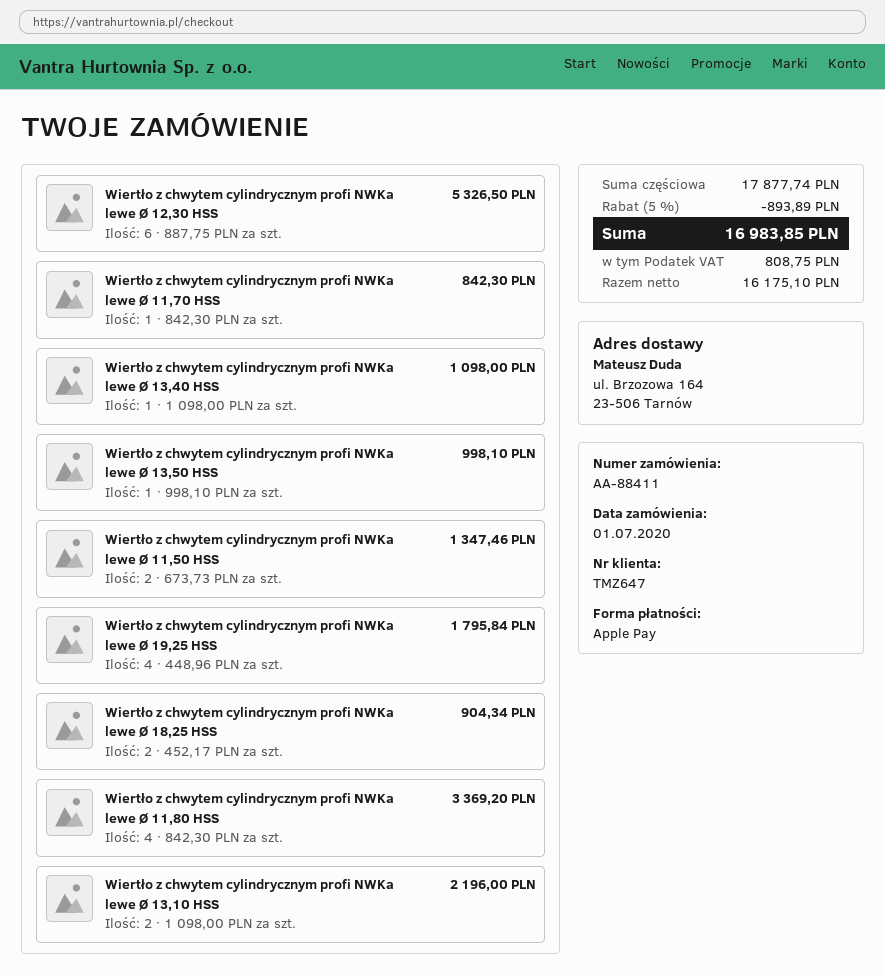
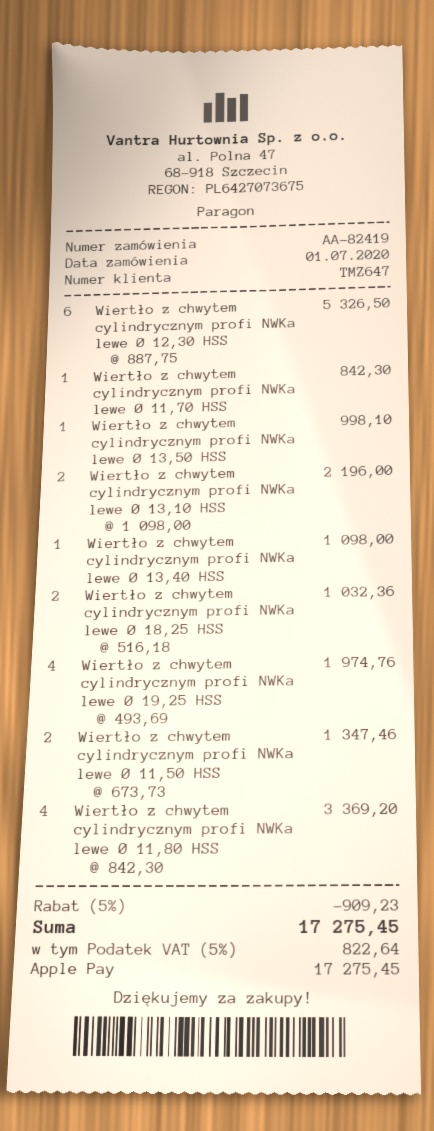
order number: AA-88411 -> AA-82419
Wiertło z chwytem cylindrycznym profi NWKa lewe Ø 19,25 HSS: 4 x 448.96 = 1795.84 -> 4 x 493.69 = 1974.76
Wiertło z chwytem cylindrycznym profi NWKa lewe Ø 18,25 HSS: 2 x 452.17 = 904.34 -> 2 x 516.18 = 1032.36
discount: 5% = 893.89 -> 5% = 909.23
tax: 808.75 -> 822.64
total: 16983.85 -> 17275.45

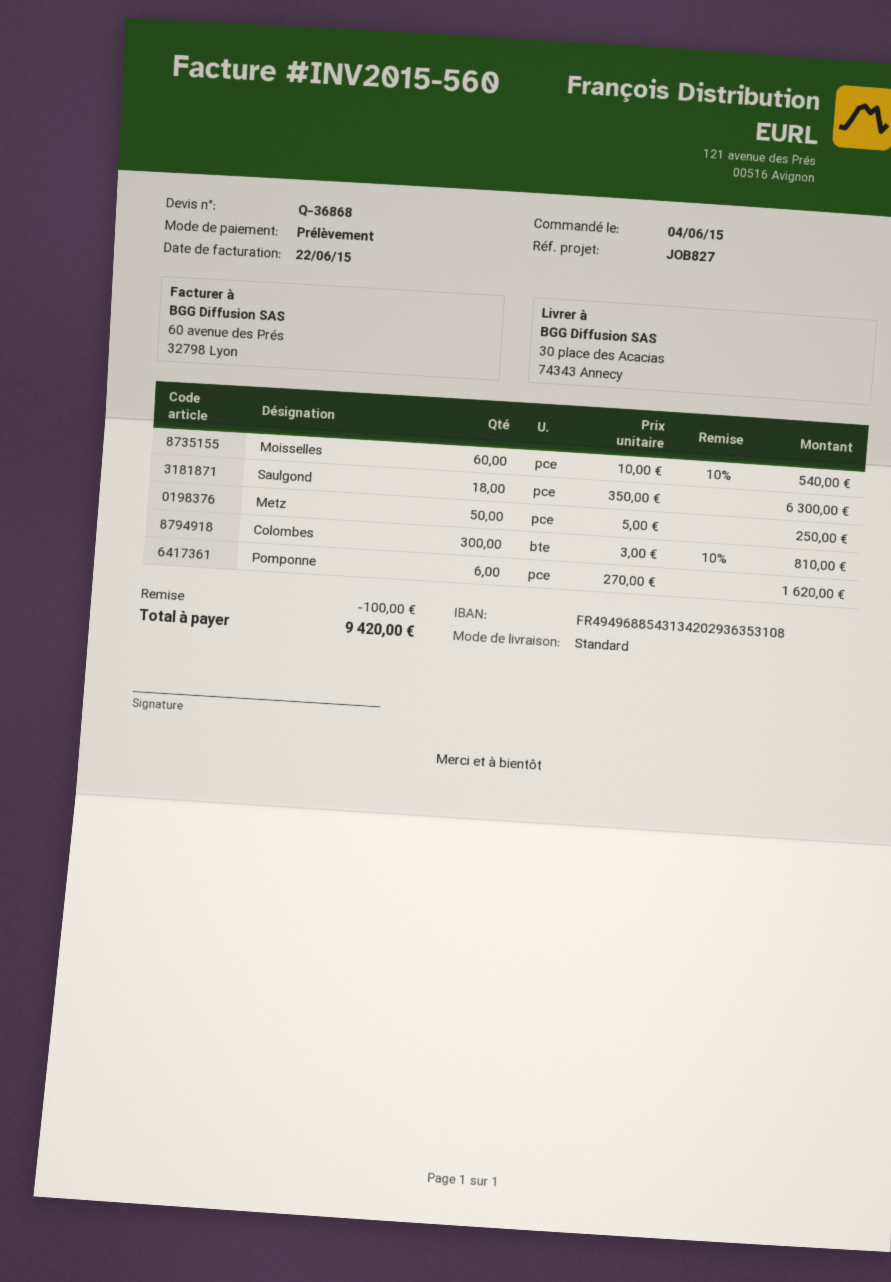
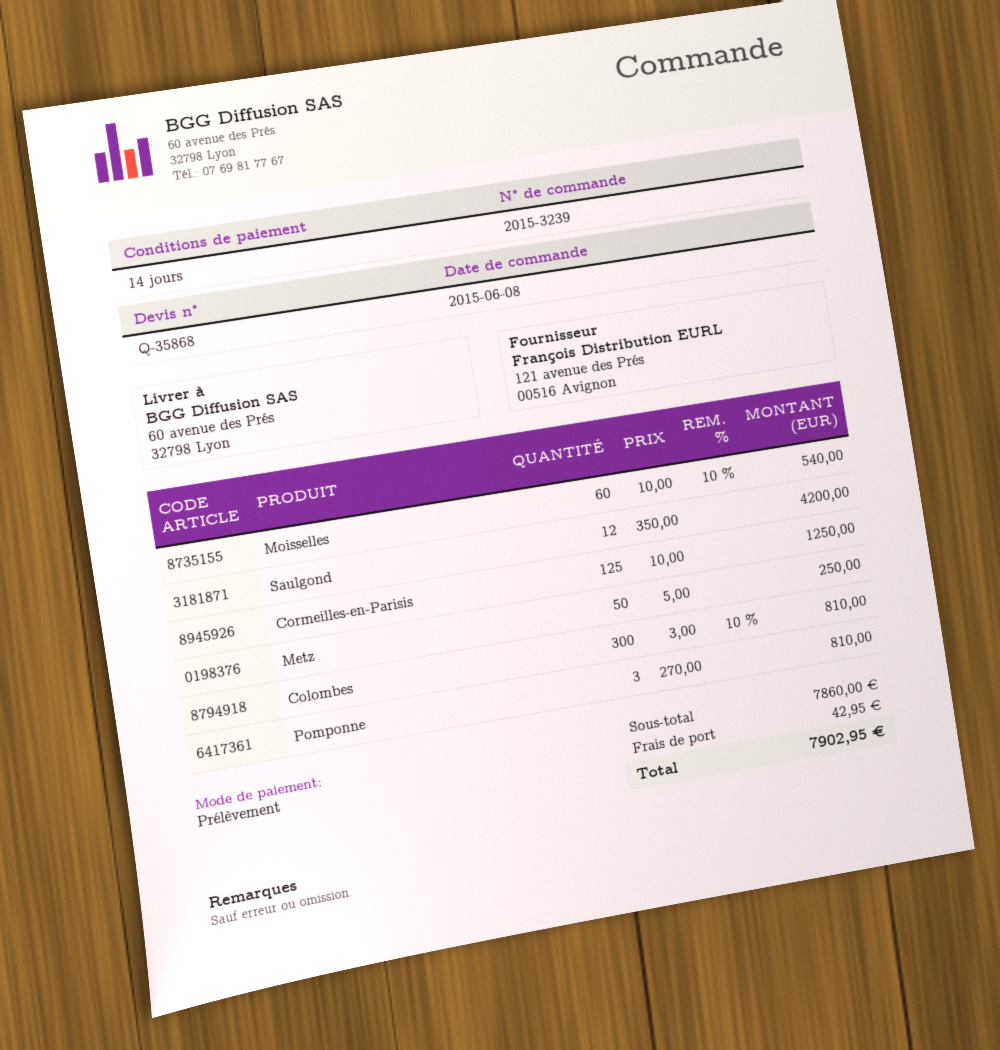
quote number: Q-36868 -> Q-35868
order date: 2015-06-04 -> 2015-06-08
ship to: 30 place des Acacias, 74343 Annecy -> 60 avenue des Prés, 32798 Lyon
Saulgond: 18 x 350.00 = 6300.00 -> 12 x 350.00 = 4200.00
Pomponne: 6 x 270.00 = 1620.00 -> 3 x 270.00 = 810.00
Cormeilles-en-Parisis: none -> 125 x 10.00 = 1250.00
discount: 100.00 -> none
shipping: none -> 42.95
total: 9420.00 -> 7902.95

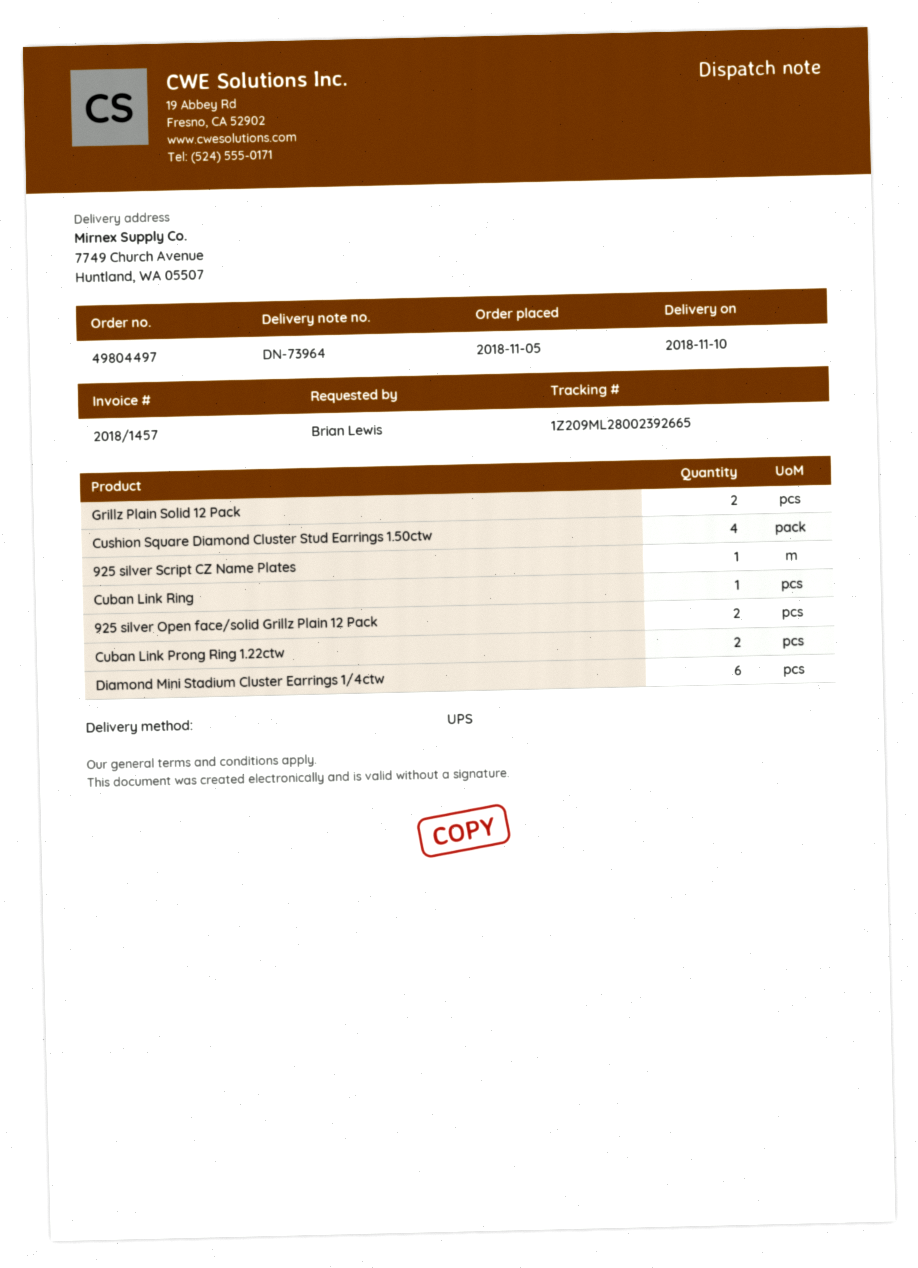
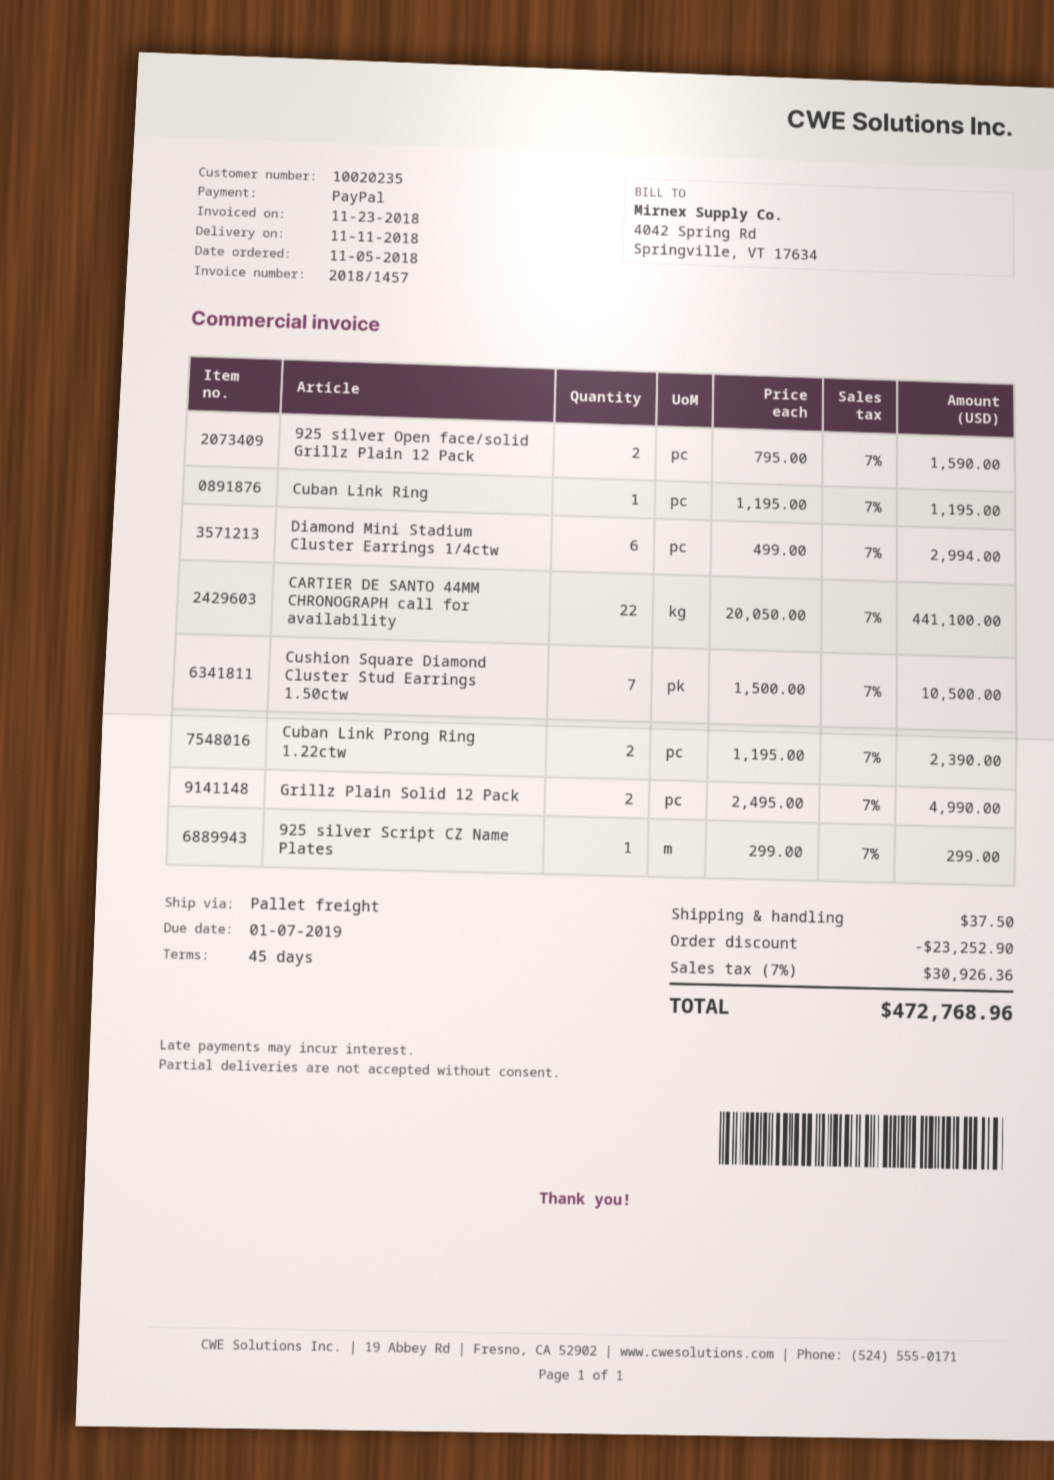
delivery date: 2018-11-10 -> 2018-11-11
shipping method: UPS -> pallet freight
Cushion Square Diamond Cluster Stud Earrings 1.50ctw: 4 -> 7
CARTIER DE SANTO 44MM CHRONOGRAPH call for availability: none -> 22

EXERCISE GOAL >> Nothing but the lines from the one containing "Saulgond: 18 x" through the end of the listing should be written out, each exactly, and pictures must be left out.

ANSWER TO THIS EXERCISE >>
Saulgond: 18 x 350.00 = 6300.00 -> 12 x 350.00 = 4200.00
Pomponne: 6 x 270.00 = 1620.00 -> 3 x 270.00 = 810.00
Cormeilles-en-Parisis: none -> 125 x 10.00 = 1250.00
discount: 100.00 -> none
shipping: none -> 42.95
total: 9420.00 -> 7902.95

delivery date: 2018-11-10 -> 2018-11-11
shipping method: UPS -> pallet freight
Cushion Square Diamond Cluster Stud Earrings 1.50ctw: 4 -> 7
CARTIER DE SANTO 44MM CHRONOGRAPH call for availability: none -> 22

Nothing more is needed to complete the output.